The Town of Tomorrow: South London’s accidental ‘A Clockwork Orange’ suburb

In the era of post-war regeneration, the 1960s’ modernist approach to urban planning saw the Greater London Council stake a patch of the city’s south east to mark a new, dynamic locale billed as “the town of tomorrow”.

The Thamesmead estate would certainly capture a popular impression of the future, though not one its utopian idyll had bargained for. The ambitions were noble. With scores of working-class families still living in Victorian-era slum housing, the 1960s’ big state municipalism saw to it that a new feat of social engineering would take place on the marshlands just south of the Thames, straddling the London boroughs of Bexley and Greenwich. Not only would the new locale come with parks and amenities, but social tenants’ extended families would be offered priority rehousing to foster community cohesion.

As well as looking at Sweden’s practice of incorporating waterways and canals for its purported calming effects on residents, the Thamesmead planners also looked at the innovations in concrete moulding to pursue the new estate’s architectural flair. Characterised by utilitarian landscaping, monochrome colour schemes, and geometric designs, the brutalist design of Thamesmead’s early housing complexes reflected the egalitarian promise for a new dawn, a minimal but functional rejection of the ornate aesthetics of yesteryear that the gleaming social democracy was politically undoing.

Yet, such promise soon spiralled. Into the 1970s, ‘The town of Tomorrow’s elevated walkways, grey cube units, artificial lakes, and disconnection from transport links soon accelerated Thamesmead’s once glowing vision into a nadir of urban decay. Crime and antisocial behaviour struck the estate with a notorious reputation, and general mismanagement and scant investment only furthered the area’s decline.
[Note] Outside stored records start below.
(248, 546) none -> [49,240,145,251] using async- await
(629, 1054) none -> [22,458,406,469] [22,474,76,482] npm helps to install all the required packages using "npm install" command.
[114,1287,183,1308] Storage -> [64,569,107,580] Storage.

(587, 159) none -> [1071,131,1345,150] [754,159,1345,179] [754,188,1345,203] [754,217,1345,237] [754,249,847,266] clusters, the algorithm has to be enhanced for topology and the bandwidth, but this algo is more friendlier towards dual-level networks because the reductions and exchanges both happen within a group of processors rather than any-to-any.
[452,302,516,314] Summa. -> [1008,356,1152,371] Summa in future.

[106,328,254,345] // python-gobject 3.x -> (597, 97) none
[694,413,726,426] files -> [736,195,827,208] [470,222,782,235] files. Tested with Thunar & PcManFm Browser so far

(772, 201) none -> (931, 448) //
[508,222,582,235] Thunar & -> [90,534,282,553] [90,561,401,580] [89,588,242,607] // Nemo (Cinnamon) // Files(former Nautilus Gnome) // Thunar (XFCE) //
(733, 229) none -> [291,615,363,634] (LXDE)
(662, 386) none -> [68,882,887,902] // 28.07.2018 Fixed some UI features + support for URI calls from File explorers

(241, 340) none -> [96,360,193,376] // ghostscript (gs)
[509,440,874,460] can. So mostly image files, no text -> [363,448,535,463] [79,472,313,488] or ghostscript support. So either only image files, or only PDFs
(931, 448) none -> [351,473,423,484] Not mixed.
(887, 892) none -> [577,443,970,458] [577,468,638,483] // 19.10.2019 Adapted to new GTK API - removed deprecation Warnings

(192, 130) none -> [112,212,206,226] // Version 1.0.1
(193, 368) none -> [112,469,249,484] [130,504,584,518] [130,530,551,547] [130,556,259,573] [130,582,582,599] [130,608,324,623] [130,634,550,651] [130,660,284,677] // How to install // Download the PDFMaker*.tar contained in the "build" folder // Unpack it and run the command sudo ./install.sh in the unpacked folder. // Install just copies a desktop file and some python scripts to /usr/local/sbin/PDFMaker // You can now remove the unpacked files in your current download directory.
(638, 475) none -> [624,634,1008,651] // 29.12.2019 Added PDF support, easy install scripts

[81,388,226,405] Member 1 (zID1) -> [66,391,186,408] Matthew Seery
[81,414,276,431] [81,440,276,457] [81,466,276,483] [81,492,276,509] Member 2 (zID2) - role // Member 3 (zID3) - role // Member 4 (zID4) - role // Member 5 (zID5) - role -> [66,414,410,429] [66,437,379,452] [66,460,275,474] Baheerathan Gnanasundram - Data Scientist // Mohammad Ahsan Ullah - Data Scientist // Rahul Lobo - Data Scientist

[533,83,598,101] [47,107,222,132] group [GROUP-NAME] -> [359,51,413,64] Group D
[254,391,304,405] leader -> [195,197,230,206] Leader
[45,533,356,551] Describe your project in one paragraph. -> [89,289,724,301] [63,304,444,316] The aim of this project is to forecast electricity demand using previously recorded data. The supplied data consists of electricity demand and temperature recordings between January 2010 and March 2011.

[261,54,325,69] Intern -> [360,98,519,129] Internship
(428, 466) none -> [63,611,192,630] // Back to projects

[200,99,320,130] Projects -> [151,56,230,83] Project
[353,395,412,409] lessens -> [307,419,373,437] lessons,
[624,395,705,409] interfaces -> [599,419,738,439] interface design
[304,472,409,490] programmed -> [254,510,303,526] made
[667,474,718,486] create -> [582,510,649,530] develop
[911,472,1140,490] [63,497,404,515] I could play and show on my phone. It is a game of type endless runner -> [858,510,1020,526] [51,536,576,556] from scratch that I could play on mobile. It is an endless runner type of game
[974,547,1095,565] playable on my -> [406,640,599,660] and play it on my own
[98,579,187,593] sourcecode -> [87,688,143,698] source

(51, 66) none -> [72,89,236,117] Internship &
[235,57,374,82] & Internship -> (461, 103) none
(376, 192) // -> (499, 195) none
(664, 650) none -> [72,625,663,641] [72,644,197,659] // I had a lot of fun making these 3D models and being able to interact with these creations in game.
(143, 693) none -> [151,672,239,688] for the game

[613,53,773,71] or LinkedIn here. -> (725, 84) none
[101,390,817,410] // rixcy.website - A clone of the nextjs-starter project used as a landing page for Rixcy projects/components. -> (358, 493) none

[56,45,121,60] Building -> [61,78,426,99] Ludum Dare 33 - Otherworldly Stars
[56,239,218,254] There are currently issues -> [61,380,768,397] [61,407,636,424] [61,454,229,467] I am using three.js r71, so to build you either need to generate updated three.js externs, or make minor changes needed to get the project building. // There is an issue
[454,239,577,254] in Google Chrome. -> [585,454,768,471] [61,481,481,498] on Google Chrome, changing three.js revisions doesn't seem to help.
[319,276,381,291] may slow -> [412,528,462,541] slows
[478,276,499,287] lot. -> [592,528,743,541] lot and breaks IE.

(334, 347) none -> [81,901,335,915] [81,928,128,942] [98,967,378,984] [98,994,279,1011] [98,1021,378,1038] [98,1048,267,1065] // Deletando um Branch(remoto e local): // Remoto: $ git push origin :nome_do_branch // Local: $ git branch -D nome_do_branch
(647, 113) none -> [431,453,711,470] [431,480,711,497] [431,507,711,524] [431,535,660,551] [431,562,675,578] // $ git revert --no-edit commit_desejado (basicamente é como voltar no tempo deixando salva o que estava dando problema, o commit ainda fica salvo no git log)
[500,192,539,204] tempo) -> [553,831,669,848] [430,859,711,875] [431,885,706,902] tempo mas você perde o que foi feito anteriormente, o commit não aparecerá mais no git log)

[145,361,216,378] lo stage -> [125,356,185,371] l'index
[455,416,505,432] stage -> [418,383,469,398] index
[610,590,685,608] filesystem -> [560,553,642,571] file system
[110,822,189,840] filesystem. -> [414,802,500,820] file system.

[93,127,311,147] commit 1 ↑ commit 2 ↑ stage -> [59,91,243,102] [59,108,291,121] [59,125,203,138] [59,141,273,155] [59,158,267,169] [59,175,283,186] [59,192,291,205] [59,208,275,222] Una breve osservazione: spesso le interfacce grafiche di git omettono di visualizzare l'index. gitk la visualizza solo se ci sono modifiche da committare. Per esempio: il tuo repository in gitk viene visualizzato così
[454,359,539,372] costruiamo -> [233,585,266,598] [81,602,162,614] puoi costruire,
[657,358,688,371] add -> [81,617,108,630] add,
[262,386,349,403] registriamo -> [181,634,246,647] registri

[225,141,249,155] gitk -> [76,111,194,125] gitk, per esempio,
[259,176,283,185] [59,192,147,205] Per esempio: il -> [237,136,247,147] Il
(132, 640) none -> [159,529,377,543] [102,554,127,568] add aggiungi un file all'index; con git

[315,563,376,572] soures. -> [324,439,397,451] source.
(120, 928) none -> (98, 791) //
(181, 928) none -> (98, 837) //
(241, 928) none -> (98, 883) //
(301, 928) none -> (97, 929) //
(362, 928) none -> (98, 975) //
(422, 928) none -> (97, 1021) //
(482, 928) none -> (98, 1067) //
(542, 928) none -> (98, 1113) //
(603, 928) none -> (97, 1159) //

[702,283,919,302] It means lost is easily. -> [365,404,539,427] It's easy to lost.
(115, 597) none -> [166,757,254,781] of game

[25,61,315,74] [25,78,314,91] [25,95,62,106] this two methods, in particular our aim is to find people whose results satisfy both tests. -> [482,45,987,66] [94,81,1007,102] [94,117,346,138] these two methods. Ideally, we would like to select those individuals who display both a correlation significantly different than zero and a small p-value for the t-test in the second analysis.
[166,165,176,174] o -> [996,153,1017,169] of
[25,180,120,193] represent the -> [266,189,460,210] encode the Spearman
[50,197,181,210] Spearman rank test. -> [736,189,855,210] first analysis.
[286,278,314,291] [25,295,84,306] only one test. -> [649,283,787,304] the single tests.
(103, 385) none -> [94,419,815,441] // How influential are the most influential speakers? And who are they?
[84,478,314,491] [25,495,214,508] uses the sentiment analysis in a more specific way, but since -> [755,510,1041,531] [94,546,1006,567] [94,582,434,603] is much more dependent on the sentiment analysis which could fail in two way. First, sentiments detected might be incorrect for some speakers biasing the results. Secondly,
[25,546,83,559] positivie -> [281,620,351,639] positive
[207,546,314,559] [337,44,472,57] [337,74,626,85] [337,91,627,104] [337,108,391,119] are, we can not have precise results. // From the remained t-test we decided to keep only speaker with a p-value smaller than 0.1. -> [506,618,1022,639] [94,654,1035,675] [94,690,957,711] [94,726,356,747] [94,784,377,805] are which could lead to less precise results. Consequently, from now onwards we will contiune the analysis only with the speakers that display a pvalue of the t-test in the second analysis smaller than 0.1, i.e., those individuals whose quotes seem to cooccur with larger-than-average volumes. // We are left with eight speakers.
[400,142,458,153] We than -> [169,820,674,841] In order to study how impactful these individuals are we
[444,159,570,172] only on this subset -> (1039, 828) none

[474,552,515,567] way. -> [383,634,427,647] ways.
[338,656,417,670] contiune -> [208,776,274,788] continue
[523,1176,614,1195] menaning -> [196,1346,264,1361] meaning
Thamesmead’s concrete fortifications soaked up the decade’s unease, seen by conservatives and liberal reactionaries alike as ugly symbols of socialism’s dead end into listless ennui.

Such dystopian energy caught the attention of Stanley Kubrick. Adapting Anthony Burgess’ controversial 1962 novel, the dark tale of A Clockwork Orange’s droog protagonist Alex DeLarge’s wanton ultraviolence saw the director take his 1971 sci-fi to Thamesmead South, standing as the exterior of Alex’s Municipal Flat Block 18A, Linear North residence, as well as the Binsey Walk stretch, the spot where Alex exacts violent reassertion of his leadership in slow-motion, fellow Droog Dim infamously receiving a knife to the hand.

It’s unclear if Kubrick possessed such prophetic visions of brutalist Britain’s dwindling popularity, but A Clockwork Orange’s snapshot of urban terror was grist to the mill for incipient neoliberals eager for any excuse to tear apart the big state and link social housing with crime levels.

As the years rolled by, the GLC was replaced by the Thamesmead to Thamesmead Town Limited, and a further host of UK film and TV flocked to the failed utopia for a suitably oppressive backdrop. Alan Clarke’s football hooligan drama The Firm was shot among the estate, as was Aphex Twin’s eerie ‘Come to Daddy’ video, plus Channel 4’s Misfits black comedy. Before long, Thamesmead carried an affectionate cultural cache, and so too the vultures of gentrification circling overhead in the name of Peabody housing association, who took over from the TTL in 2014.

Now, nearby Abbey Wood station’s Elizabeth Line transport link to the city has raised interest in the area, and Thamesmead has found itself at the flashpoint of a new kind of regeneration that sees social engineering swapped with cleansing, pressuring the social tenants with impossible living costs, as many surrounding houses are up for grabs for “affordable” market rates. Coupled with brutalism’s turn around in artistic chic, ‘The town of Tomorrow’s big state dream looks set to stumble into an all too real contemporary priced-out malaise worse than any of the social ills blighted on the estate over 50 years ago.

Still, its founding ethos is there in all its architecture. Whatever economic pressures face off against Thamesmead corporate leeches, the towering brutalist structures and concrete edifices will stand tall in imposing disapproval, standing as a reminder that, while lessons need to be learned, such a utopian vision for a modern society fit for all is an urban hinterland worth fighting for once again.